A drone strike has torn open the most important barrier between the world and the wreckage of Chernobyl’s Reactor Four, exposing vulnerabilities in a structure that was meant to keep nuclear danger contained for the next century. In minutes, a relatively cheap uncrewed weapon defeated a €1.6 billion protective system that took years to design and build, leaving nearby communities and European governments confronting renewed questions about long-term nuclear safety in the middle of an ongoing war.
New Safe Confinement Breached In Night Attack

In the early hours of February 14, 2025, at 1:54 a.m., a Russian Geran-2 drone carrying a high‑explosive warhead struck the northwest corner of Chernobyl’s New Safe Confinement (NSC). The impact punched through both layers of the enormous steel arch, opening a hole about six meters wide while International Atomic Energy Agency (IAEA) personnel were in the vicinity monitoring radiation. In sub-zero temperatures, a structure designed to withstand a century of corrosion and slow degradation failed in seconds, exposing the unstable remains of Reactor Four’s core to the outside air for the first time since the NSC was completed in 2016.
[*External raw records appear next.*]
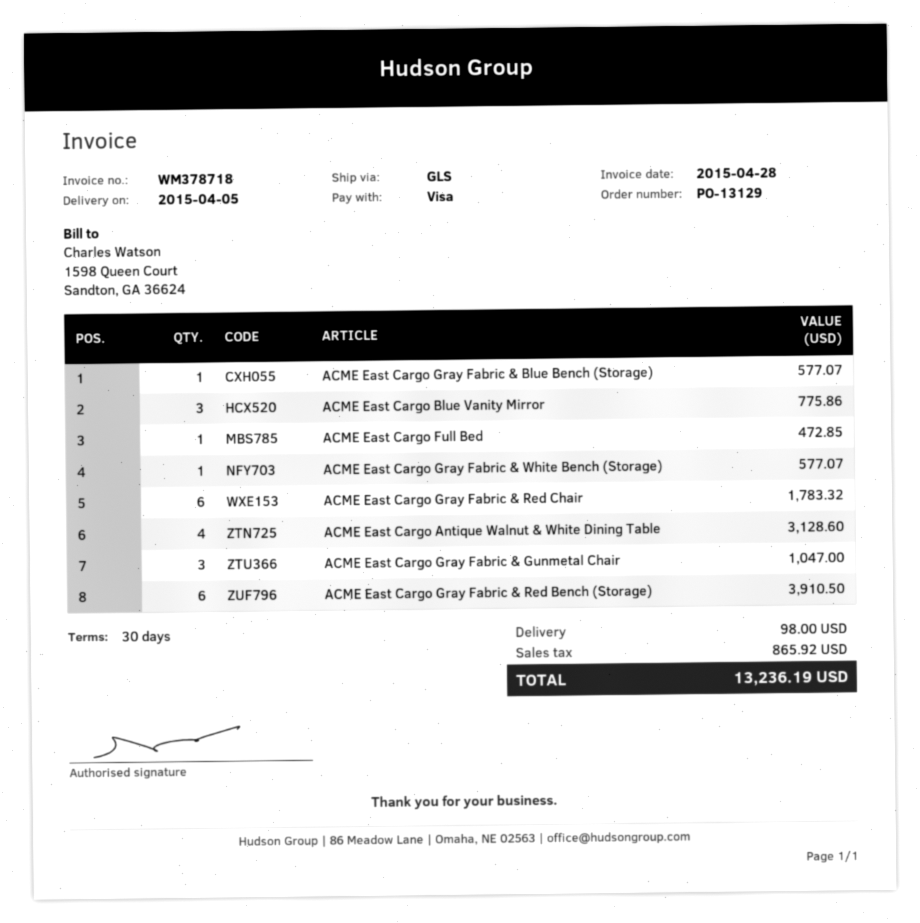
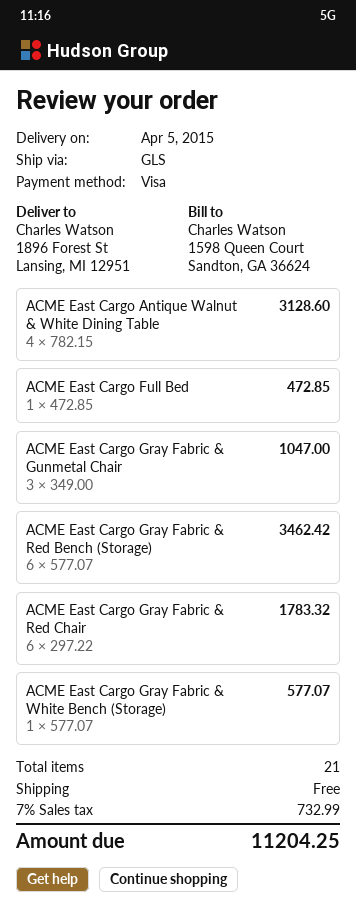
ACME East Cargo Gray Fabric & Blue Bench (Storage): 1 for 577.07 -> none
ACME East Cargo Blue Vanity Mirror: 3 for 775.86 -> none
ACME East Cargo Gray Fabric & Red Bench (Storage): 6 for 3910.50 -> 6 for 3462.42
shipping: 98.00 -> 0.00
tax: 865.92 -> 732.99
total: 13236.19 -> 11204.25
The NSC, a European-funded project with a price tag of about $1.75 billion, had been built to slide over the deteriorating 1986 concrete “sarcophagus” that was no longer airtight and was allowing radioactive dust and gases to escape. At 360 feet high, it is the largest movable land structure ever constructed, engineered to cope with gradual wear, extreme weather, and radiation—not with a direct explosive strike from modern loitering munitions.
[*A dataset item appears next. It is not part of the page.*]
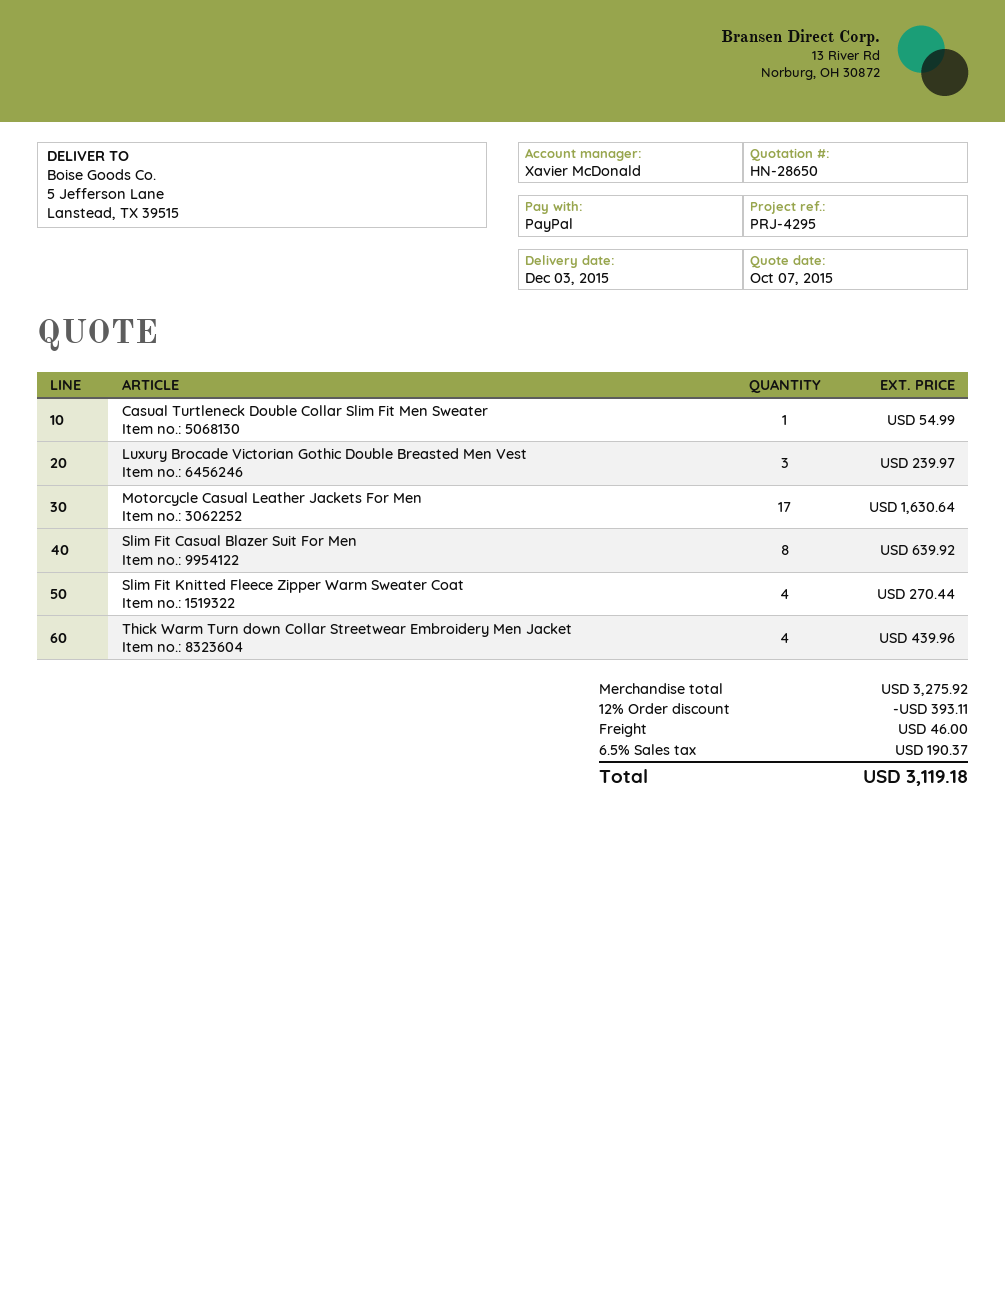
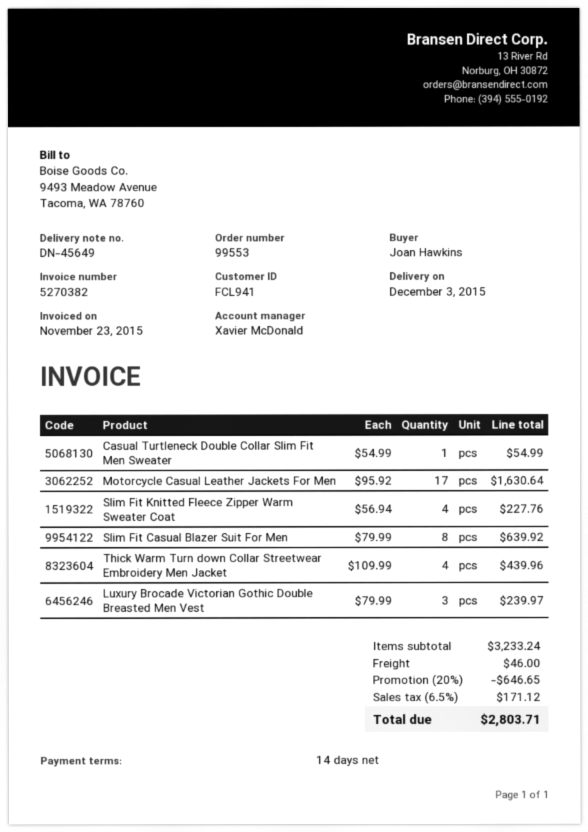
Slim Fit Knitted Fleece Zipper Warm Sweater Coat: 4 for 270.44 -> 4 for 227.76
subtotal: 3275.92 -> 3233.24
discount: 12% = 393.11 -> 20% = 646.65
tax: 6.5% = 190.37 -> 6.5% = 171.12
total: 3119.18 -> 2803.71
Fire, Emergency Response, And Secondary Damage

The drone impact ignited insulation packed between the NSC’s double walls. As temperatures dropped to minus 16 degrees Celsius, flames spread through the roof cavity, where firefighters struggled to reach the seat of the fire. Water sprayed from outside froze before it could penetrate deeply enough to cool the burning materials, forcing crews to improvise their response over days and weeks.
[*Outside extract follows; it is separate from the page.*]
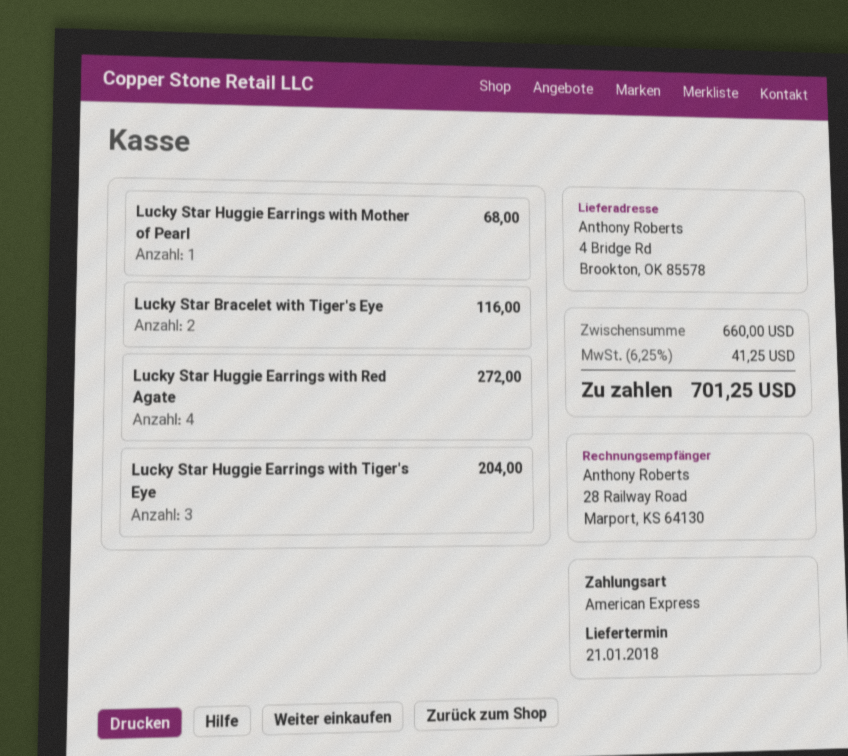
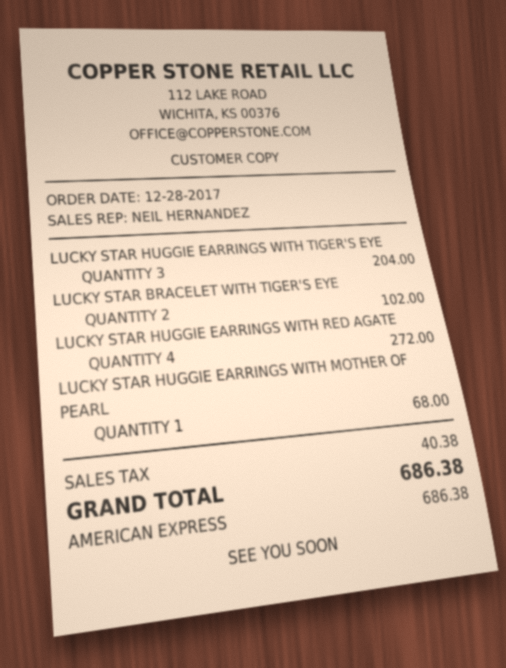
Lucky Star Bracelet with Tiger's Eye: 2 for 116.00 -> 2 for 102.00
tax: 41.25 -> 40.38
total: 701.25 -> 686.38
To get water onto the hidden fire, emergency teams cut or forced roughly 330 additional openings in the NSC’s outer cladding. Each new gap was a calculated sacrifice: breaching the outer skin to extinguish the immediate fire, while undermining the long-term airtight seal that protected the environment from radioactive dust. The main overhead crane system used for maintenance and future dismantling work inside the shelter was also damaged, adding to the technical challenges of restoring the site. The fire was not declared fully extinguished until March 7, 2025, more than three weeks after the initial strike.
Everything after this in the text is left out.